Continuing its discussion about faculty conduct, Academic Council heard about steps Duke's School of Medicine has taken to address harassment and misbehavior among faculty at its Thursday meeting.
Ann Brown, vice dean for faculty at the School of Medicine, presented the medical school’s Dean’s Advisory Council on Faculty Conduct, launched in 2012 initially to address scientific conduct, but which is now utilized to address conduct and professionalism among faculty of the school.
The presentation is part of the Academic Council’s broader conversation about how to hold faculty accountable for harassment.
“We started looking under the covers a little bit to see what was going on in the research realm, and realized a lot of issues came up that were concerning to chairs, but the chairs were like, ‘I don’t quite know what to do about this,’” Brown said.
Brown cited incidents such as a professor throwing a bottle at a graduate student and a professor locking their students in a lab and not letting them out until they came up with results. She said that the professionalism council was needed for issues like this, which don’t have specific institutions to deal with them, unlike sexual misconduct, illegal behavior or research integrity issues.
She said ideally, faculty should resolve these issues at the unit level before presenting them to the council. If necessary, a chair will write to their dean about the concern, and the dean will then choose to resolve it themselves or refer it to the Dean’s Advisory Council on Faculty Conduct. The council can then advise the dean and provide a review process, although it cannot impose sanctions.

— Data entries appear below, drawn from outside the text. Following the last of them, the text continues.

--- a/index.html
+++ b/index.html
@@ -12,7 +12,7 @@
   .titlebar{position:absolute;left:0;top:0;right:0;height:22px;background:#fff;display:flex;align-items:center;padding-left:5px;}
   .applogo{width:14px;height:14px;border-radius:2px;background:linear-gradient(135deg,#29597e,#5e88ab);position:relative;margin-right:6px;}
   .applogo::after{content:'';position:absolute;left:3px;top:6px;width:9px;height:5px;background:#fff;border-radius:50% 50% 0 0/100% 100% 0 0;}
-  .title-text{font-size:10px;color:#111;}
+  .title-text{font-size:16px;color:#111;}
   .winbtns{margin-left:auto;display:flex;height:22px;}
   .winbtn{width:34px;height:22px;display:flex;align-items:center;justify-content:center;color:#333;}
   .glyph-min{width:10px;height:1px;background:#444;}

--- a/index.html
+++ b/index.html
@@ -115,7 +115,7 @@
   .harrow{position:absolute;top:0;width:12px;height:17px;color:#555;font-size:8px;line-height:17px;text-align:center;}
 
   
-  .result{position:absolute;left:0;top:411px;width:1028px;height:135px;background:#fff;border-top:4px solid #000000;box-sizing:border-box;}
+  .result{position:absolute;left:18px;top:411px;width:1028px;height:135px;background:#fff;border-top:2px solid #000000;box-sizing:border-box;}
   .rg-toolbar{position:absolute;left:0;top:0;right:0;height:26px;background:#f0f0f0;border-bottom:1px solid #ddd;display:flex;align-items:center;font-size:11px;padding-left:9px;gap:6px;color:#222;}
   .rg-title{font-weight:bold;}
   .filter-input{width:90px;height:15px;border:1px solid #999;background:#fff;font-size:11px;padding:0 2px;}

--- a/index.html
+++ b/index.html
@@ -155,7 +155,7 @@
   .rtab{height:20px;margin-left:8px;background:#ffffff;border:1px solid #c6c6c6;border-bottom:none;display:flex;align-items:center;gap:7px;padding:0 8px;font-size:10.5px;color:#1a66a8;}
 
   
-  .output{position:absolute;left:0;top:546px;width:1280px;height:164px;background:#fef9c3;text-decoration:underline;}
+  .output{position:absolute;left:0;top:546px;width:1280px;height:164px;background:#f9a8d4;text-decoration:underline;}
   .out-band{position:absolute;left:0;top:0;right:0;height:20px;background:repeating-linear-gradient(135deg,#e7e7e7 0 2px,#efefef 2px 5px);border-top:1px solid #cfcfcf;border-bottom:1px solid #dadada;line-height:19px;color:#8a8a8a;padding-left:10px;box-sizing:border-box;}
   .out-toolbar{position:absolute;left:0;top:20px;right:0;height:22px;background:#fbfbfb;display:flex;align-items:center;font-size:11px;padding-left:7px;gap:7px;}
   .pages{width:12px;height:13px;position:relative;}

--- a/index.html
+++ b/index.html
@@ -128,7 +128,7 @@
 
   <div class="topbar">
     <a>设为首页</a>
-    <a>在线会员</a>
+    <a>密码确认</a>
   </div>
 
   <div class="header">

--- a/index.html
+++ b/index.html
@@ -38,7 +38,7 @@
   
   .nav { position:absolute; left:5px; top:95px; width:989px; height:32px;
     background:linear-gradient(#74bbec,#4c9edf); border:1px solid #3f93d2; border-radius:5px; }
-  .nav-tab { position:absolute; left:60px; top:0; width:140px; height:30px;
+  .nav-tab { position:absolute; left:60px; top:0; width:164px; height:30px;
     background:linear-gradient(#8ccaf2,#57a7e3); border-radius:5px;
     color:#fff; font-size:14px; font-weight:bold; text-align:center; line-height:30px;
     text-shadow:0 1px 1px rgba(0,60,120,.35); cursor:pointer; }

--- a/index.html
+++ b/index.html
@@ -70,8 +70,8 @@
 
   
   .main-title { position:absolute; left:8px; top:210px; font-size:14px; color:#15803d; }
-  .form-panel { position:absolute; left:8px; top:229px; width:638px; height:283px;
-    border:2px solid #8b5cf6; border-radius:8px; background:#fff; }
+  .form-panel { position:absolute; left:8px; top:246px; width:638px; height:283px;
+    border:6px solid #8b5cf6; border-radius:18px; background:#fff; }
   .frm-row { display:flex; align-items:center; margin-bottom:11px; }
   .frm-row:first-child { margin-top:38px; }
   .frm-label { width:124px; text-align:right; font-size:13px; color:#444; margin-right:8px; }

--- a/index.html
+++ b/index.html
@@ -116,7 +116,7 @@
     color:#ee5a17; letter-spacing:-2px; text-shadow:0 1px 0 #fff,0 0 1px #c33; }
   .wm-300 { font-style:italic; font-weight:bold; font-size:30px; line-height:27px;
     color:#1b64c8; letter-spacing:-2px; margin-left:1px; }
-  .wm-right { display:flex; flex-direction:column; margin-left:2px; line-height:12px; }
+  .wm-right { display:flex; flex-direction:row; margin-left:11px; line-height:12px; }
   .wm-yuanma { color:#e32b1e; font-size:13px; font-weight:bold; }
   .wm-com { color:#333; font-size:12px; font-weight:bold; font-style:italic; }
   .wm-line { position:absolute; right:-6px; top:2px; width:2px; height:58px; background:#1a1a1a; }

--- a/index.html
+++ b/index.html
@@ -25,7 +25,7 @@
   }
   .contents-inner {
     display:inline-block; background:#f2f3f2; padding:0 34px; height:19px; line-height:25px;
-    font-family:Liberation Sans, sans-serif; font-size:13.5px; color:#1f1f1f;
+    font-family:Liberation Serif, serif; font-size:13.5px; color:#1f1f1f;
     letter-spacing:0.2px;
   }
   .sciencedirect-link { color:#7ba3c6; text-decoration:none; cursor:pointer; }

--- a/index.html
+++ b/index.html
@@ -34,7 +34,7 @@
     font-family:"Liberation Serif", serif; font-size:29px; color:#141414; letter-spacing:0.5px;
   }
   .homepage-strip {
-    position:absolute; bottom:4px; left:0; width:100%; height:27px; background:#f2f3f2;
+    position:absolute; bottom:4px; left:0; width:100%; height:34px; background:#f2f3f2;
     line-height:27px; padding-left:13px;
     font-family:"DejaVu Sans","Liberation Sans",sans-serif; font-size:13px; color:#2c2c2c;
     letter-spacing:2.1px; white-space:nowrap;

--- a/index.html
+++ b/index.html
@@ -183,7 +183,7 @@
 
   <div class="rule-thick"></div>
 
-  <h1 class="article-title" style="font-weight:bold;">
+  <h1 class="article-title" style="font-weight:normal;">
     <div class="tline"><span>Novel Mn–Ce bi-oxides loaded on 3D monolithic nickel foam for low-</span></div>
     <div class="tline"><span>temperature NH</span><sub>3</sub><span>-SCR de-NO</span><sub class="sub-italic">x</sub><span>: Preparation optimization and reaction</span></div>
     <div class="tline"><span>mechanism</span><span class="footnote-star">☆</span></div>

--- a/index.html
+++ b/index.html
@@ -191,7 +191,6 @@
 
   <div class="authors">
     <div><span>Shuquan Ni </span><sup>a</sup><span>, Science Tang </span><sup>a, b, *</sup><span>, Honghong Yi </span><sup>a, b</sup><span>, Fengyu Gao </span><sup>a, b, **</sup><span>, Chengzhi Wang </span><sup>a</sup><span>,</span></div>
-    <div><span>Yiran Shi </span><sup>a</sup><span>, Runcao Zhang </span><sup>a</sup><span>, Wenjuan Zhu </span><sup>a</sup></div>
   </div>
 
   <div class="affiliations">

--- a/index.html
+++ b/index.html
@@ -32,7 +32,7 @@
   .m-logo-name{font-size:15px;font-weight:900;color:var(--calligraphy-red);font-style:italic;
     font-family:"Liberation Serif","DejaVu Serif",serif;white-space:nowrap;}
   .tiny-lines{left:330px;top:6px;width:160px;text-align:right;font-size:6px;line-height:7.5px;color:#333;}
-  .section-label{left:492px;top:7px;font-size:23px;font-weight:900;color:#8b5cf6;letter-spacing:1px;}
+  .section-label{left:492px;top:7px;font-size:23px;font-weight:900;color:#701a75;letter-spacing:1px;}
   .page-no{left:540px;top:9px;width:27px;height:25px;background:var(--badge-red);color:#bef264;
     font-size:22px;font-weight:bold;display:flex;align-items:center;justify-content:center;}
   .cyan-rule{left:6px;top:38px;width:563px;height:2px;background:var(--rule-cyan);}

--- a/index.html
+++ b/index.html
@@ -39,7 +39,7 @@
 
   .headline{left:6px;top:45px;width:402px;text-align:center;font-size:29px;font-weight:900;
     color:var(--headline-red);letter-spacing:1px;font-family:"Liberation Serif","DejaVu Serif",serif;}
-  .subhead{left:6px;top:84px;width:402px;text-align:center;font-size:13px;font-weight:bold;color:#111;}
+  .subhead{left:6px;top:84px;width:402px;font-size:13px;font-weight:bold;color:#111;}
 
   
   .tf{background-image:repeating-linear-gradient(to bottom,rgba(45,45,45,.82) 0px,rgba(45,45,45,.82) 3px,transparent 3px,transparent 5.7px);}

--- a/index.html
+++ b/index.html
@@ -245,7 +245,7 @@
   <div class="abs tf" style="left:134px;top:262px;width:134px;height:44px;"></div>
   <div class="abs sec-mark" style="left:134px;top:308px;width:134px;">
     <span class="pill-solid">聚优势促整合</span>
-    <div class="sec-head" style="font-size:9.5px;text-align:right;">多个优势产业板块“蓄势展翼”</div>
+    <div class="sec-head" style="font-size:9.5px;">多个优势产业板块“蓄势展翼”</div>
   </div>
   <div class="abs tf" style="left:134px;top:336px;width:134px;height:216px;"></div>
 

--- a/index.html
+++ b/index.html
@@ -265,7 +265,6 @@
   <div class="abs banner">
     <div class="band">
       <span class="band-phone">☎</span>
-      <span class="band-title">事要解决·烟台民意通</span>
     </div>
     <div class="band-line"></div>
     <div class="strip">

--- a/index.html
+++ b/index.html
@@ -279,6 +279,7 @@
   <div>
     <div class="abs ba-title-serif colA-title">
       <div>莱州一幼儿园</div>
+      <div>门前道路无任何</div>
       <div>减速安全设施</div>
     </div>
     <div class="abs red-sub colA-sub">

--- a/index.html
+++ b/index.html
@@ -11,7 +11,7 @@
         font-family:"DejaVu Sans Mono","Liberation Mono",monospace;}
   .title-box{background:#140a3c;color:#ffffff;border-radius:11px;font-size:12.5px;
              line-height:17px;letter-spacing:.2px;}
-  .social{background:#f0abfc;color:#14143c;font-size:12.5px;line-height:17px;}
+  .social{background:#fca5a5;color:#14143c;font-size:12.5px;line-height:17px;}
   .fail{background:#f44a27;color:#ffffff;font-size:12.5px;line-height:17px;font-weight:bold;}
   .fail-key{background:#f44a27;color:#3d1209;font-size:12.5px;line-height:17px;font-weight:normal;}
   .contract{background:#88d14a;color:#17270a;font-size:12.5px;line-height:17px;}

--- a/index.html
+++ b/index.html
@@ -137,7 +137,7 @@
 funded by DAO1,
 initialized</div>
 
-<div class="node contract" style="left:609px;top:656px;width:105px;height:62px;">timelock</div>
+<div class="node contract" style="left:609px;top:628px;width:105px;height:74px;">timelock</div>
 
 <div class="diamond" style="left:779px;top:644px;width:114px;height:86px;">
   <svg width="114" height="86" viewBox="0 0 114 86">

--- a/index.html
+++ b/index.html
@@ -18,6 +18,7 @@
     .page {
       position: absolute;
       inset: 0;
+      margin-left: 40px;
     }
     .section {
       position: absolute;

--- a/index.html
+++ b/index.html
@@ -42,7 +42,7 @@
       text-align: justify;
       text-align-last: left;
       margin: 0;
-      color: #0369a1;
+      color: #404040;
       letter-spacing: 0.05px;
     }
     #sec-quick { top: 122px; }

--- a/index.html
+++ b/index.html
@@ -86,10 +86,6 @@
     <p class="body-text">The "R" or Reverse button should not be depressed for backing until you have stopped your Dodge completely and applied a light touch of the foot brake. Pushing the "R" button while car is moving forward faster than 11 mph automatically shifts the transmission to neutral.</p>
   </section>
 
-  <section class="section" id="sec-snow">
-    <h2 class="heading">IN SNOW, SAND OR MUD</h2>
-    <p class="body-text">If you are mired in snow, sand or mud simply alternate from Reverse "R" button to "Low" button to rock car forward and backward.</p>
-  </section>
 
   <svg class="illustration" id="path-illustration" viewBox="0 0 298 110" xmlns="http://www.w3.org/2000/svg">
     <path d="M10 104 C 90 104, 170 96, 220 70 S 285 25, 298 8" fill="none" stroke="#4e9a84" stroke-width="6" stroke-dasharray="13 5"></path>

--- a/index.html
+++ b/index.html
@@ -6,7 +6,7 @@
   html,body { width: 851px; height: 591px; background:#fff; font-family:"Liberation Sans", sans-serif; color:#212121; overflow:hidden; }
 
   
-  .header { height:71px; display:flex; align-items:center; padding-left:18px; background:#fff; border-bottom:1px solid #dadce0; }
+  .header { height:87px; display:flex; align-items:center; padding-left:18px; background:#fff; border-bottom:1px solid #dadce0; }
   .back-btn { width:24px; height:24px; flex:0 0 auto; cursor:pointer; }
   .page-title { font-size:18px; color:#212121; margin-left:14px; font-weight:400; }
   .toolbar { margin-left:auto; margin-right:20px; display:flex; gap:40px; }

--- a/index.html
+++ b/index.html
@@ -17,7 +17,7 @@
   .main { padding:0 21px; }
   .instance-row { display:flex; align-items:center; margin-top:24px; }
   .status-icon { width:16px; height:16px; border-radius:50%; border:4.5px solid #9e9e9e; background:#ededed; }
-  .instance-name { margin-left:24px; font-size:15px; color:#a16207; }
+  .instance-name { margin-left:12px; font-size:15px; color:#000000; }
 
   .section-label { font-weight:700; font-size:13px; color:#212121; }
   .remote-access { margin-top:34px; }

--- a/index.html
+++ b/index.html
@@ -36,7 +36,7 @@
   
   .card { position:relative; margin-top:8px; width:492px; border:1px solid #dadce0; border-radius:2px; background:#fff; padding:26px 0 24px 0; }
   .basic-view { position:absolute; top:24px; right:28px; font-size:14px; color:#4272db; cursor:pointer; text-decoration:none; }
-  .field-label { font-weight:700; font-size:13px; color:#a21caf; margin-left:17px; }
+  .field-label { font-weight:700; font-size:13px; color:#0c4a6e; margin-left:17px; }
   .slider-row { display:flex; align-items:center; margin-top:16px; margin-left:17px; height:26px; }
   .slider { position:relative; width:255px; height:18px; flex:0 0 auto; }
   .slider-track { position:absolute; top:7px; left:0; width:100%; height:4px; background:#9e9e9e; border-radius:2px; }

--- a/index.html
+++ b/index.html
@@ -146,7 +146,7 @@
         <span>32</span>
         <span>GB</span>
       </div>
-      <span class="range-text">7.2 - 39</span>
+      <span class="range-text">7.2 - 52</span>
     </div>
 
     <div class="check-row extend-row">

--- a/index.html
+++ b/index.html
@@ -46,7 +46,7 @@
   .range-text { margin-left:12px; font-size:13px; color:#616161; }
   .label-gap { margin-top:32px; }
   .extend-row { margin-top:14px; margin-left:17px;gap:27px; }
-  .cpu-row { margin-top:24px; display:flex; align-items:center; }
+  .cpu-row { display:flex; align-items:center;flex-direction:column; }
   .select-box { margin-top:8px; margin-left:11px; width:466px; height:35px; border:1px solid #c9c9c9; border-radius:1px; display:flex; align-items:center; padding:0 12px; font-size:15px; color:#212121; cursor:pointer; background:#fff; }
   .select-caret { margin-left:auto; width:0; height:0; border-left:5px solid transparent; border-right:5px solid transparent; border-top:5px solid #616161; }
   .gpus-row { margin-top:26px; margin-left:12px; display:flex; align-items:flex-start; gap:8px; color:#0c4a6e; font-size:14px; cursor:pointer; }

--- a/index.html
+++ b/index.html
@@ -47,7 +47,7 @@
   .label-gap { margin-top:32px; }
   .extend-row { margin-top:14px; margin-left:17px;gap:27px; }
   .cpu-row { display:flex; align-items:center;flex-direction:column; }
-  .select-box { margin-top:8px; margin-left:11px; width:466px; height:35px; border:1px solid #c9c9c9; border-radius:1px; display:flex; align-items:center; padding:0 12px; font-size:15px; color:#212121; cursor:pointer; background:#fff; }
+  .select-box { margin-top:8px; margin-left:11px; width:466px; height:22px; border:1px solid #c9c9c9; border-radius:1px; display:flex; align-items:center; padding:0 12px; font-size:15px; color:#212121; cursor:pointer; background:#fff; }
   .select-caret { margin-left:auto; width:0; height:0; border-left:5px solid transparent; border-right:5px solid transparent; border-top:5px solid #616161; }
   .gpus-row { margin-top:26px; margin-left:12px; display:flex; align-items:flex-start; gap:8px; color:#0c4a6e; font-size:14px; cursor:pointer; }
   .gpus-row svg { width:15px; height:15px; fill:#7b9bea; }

Since 2012, the Dean’s Advisory Council on Faculty Conduct has received seven cases. Although this is a small number of cases, Brown said, a high volume comes to the pre-council process, which deals with about ten issues per week. The seven cases ranged from intimidating behavior to poor leadership.
“When these cases finally come to us, common findings are [the faculty's] incredible lack of insight about their role in the problem,” Brown said.
Brown also cited poor management of power dynamics by faculty as another common finding.
Mark Anthony Neal, James B. Duke professor of African and African American studies, led the Academic Council’s discussion about whether to adopt a similar model at other Duke schools.
“What does compensation look like?” Neal said. “And that’s just an honest response to the demands on peoples’ times that you might have to spend sitting in one of these committees, adjudicating some sort of situation within a unit within your school.”
Academic Council Chairman Don Taylor, professor in the Sanford School of public policy, said that within the last two years, tenured faculty have not been involved in any academic conduct adjudication, a topic which the Council also discussed last week.
Joshua Sosin, associate professor of classical studies, said faculty members need to recognize that working on these committees does not interfere with their own academic work.
“We only had [time to ourselves] because we come up in a culture that says we can do whatever we want, without paying our community,” Sosin said. “We’ve been thinking it’s ours the whole time, when it wasn’t.”
Professor of Physics Steffen Bass commented on the academic culture that values “superstars,” saying that it should also be made clear to department chairs that they are not “the stewards for these superstars to facilitate their ecstasies.”
“They have to be the stewards for the weakest link in the department and their first duty is to protect the department from the superstars going overboard,” Bass said. “If a superstar gets fired, so be it.”
President Vincent Price responded to Bass, noting that the issue is not necessarily about superstars, but rather asserting collective ownership as faculty.
“I want superstars who are behaviorally contributing and elevating the bar and demonstrating by example it’s not an ‘either or’ proposition,” Price said.